What to work on: Repeat the data exactly. Pictures stay out.

Dataset content:
------------------------------------------------------------------------

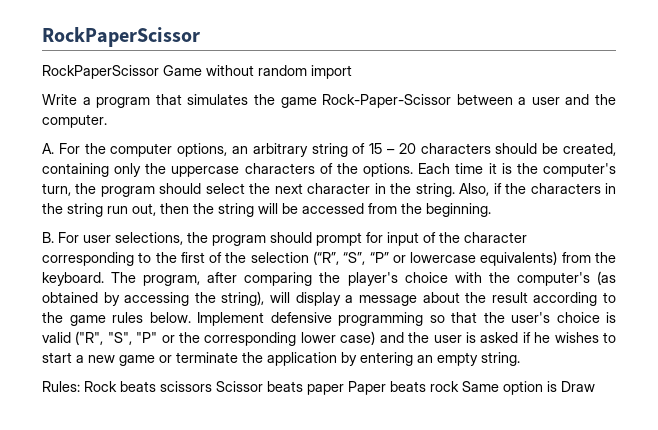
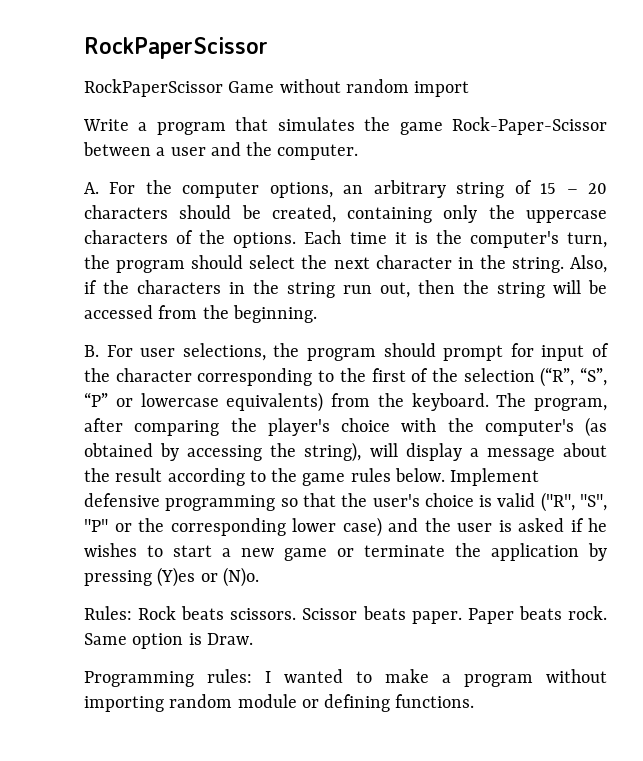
[360,352,520,366] entering an empty string. -> [84,567,259,587] pressing (Y)es or (N)o.
[160,381,212,392] scissors -> [230,608,297,620] scissors.
[307,384,344,395] paper -> [411,611,462,624] paper.
[430,381,459,392] rock -> [567,606,607,620] rock.
[561,381,595,392] Draw -> [206,633,253,645] [84,669,607,687] [84,694,475,712] Draw. // Programming rules: I wanted to make a program without importing random module or defining functions.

------------------------------------------------------------------------

Completed exercise:
[360,352,520,366] entering an empty string. -> [84,567,259,587] pressing (Y)es or (N)o.
[160,381,212,392] scissors -> [230,608,297,620] scissors.
[307,384,344,395] paper -> [411,611,462,624] paper.
[430,381,459,392] rock -> [567,606,607,620] rock.
[561,381,595,392] Draw -> [206,633,253,645] [84,669,607,687] [84,694,475,712] Draw. // Programming rules: I wanted to make a program without importing random module or defining functions.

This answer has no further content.